[[ Given data, beginning ]]
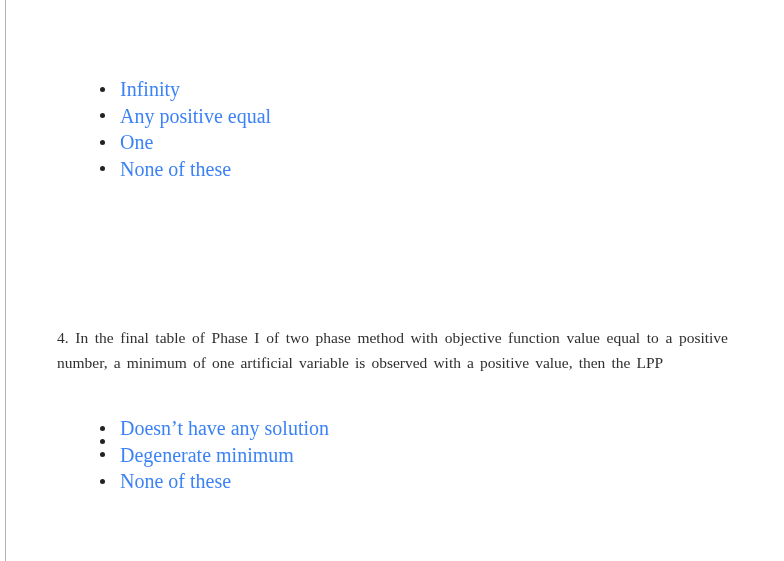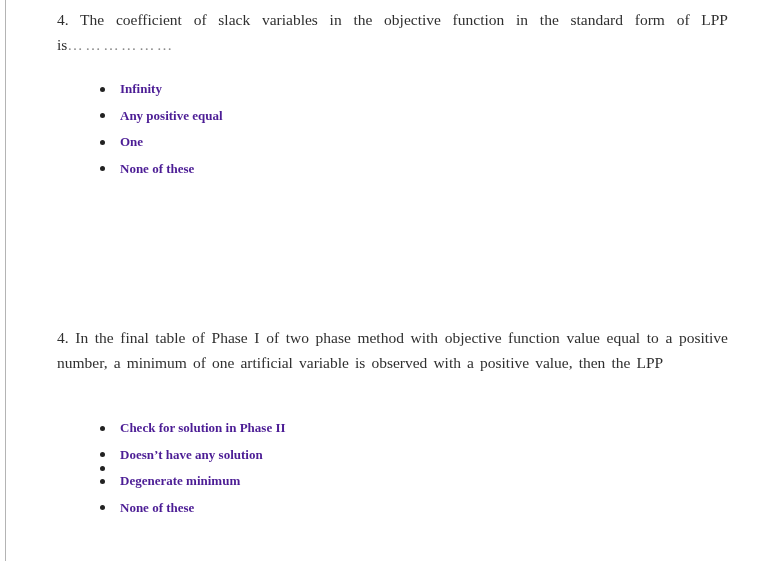--- a/index.html
+++ b/index.html
@@ -56,25 +56,24 @@
   }
 
   .options {
     list-style: none;
     margin: 0;
     padding: 0;
   }
   .option-item {
     position: relative;
     padding-left: 63px;
-    font-size: 13px;
+    font-size: 20px;
     line-height: 26.5px;
-    color: #4c1d95;
+    color: #3b82f6;
     white-space: nowrap;
-    font-weight: bold;
   }
   .option-item .bullet {
     position: absolute;
     left: 43px;
     top: 50%;
     width: 5px;
     height: 5px;
     margin-top: -2.5px;
     background: #222222;
     border-radius: 50%;
@@ -86,23 +85,20 @@
   #q5-block { top: 325px; }
   #q5-options { position: absolute; left: 57px; top: 415px; width: 671px; }
 </style>
 </head>
 <body>
 
 <div class="page">
 
   <div class="scan-edge"></div>
 
-  <div class="question-block" id="q4-block">
-    <p class="stem"><span>4. The coefficient of slack variables in the objective function in the standard form of LPP is</span><span class="blank">………………</span></p>
-  </div>
 
   <ul class="options" id="q4-options">
     <li class="option-item">
       <span class="bullet"></span>
       <span>Infinity</span>
     </li>
     <li class="option-item">
       <span class="bullet"></span>
       <span>Any positive equal</span>
     </li>
@@ -116,24 +112,20 @@
     </li>
   </ul>
 
   <div class="question-block" id="q5-block">
     <p class="stem">4. In the final table of Phase I of two phase method with objective function value equal to a positive number, a minimum of one artificial variable is observed with a positive value, then the LPP</p>
   </div>
 
   <ul class="options" id="q5-options">
     <li class="option-item">
       <span class="bullet"></span>
-      <span>Check for solution in Phase II</span>
-    </li>
-    <li class="option-item">
-      <span class="bullet"></span>
       <span>Doesn’t have any solution</span>
     </li>
     <li class="option-item">
       <span class="bullet"></span>
     </li>
     <li class="option-item">
       <span class="bullet"></span>
       <span>Degenerate minimum</span>
     </li>
     <li class="option-item">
[[ Given data, end ]]
> _What to work on_
In the records, how many lines hold the word "options"? Answer with the number and no other words.

> _Task result_
4